Projects

A Dramatic Gardenscape From Dan K. Gordon Associates

A dramatic gardenscape in Massachusetts by Dan K. Gordon Associates features a stunning pool and an outdoor living environment with classical flourishes.

By David Brussat

Dan K. Gordon Associates' garden design represents an effort to preserve the landscape architecture of a neighborhood west of Boston. The garden’s classical approach proposes that this style of landscape exemplifies a vital point on the scenic spectrum of Boston’s historic suburban enclaves. Interest in maintaining their character has grown along with renewed local recognition of their role as a resource to be appreciated.

The client’s desire to strengthen their garden’s link with the community’s verdant environment fits the firm's goals of its sustainability efforts—to improve existing conditions rather than replace. The young family wanted to augment the garden’s role in their home life. A magazine photograph of a classical swimming pool inspired their imaginations, so a pool played a key role in designing a strategy for changes in the garden. Gordon gathered all the client’s desired elements into a confined yard without upsetting the balance of aesthetics and function. The family’s love for their neighborhood’s traditional terrain, and for the garden that survived largely intact since the house was built in 1928, led family members to favor the preservation and restoration of the formal garden, lawns, and plantings.

Matching new stone for the garden wall to that of the house melded the feel of the new into the look of the old. The cross-axial relationship of the house to the garden and the garden to the lawn remains intact. Garden elements include the lawn, its border of hemlock, and the intimate formal boxwood garden. The rectangular pool replaces the raised garden centered on an urn. The urn now becomes the centerpiece of the arcaded niche of the classical lattice screen backdropping the pool.

The pool is from the formal garden and the terrace, but its primary approach is from the lawn and through the recast stone wall breached by a twin set of four low bluestone steps flanking the spa. The spa is a semicircular stone sitting pond, heated and fed by three channeled streams. The family can enjoy a view axially into the pool while on the lawn or obliquely while relaxing on the terrace by the new stone fireplace.

The lattice screen creates a backdrop to the pool terrace and shielding the pool equipment shed from view rivals the garden’s stone features and its ordered plantings for the lead role in commanding attention at the terminus of the axis. As the garden’s sole element partaking of the classical orders, the lattice screen’s robust performance on the stage of this garden solidifies the staying power of its traditional style. Its columns, architrave, pergola, keystone, and the relocated urn arise from a studied attempt to catch the aura of the period in which the house and the neighborhood were created.
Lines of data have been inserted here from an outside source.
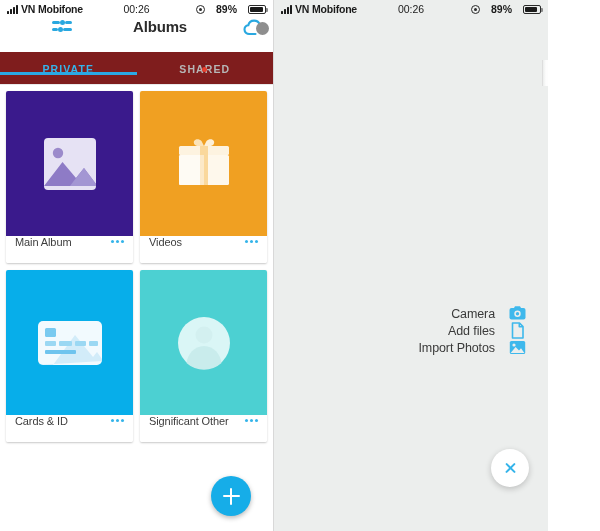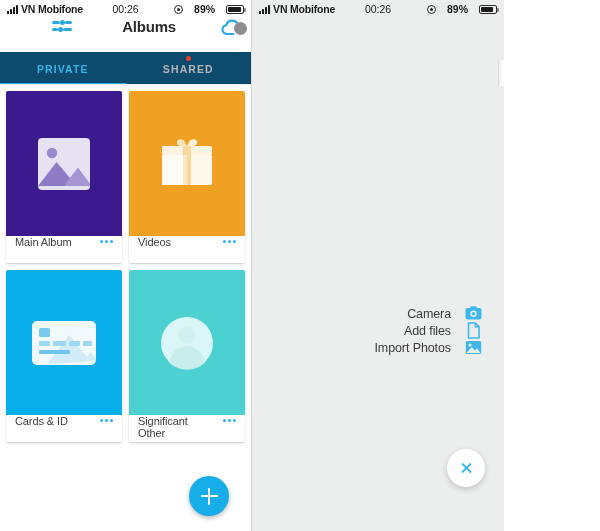--- a/index.html
+++ b/index.html
@@ -2,21 +2,21 @@
 <html><head>
 <meta charset="utf-8">
 <style>
   * { margin:0; padding:0; box-sizing:border-box; }
   html,body {
     width:600px; height:531px;
     font-family:"Liberation Sans", sans-serif;
     background:#ffffff;
     overflow:hidden;
   }
-  .screens { display:flex; width:504px; height:531px; }
+  .screens { display:flex; width:548px; height:531px; }
 
   
   .screen-left {
     width:300px; height:531px; background:#ffffff;
     position:relative; overflow:hidden;
     border-right:1px solid #d8d8d8;
   }
 
   
   .statusbar {
@@ -69,21 +69,21 @@
                       background:#29a8e0; }
   .filter-icon .dot.d1 { top:1.8px; left:9px; }
   .filter-icon .dot.d2 { top:8.8px; left:6.5px; }
   .cloud-wrap { width:26px; height:20px; position:relative; z-index:2; cursor:pointer; }
   .cloud-wrap .gcircle {
     position:absolute; right:0px; top:4px; width:13px; height:13px;
     border-radius:50%; background:#8e8e8e;
   }
 
   
-  .tabs { height:33px; display:flex; background:#0c4a6e; position:relative; }
+  .tabs { height:33px; display:flex; background:#7f1d1d; position:relative;align-items:center; }
   .tab {
     flex:1; display:flex; align-items:center; justify-content:center;
     font-size:10.5px; font-weight:700; letter-spacing:1.1px; color:#b6b6b6;
     position:relative; cursor:pointer;
   }
   .tab.active { color:#35b4ea; }
   .tab.active::after {
     content:""; position:absolute; bottom:0; left:0; right:0; height:2.5px;
     background:#2aa8e4;
   }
Naturally, the garden’s outcome represented the design team’s effort to satisfy the needs and desires of its client. But the client, in addition to letting their landscape architect frame the work in terms of utility and delight, also sought to implement a design that would strengthen the cohesiveness of the neighborhood’s appearance.

A constant pressure from redevelopment threatens to erode established neighborhood character. Their leadership, and the beauty their home offers to the neighborhood, represents a bulwark against the erosion of the town’s parklike landscape—a treasure worth protecting not just for a young family but for all of New England.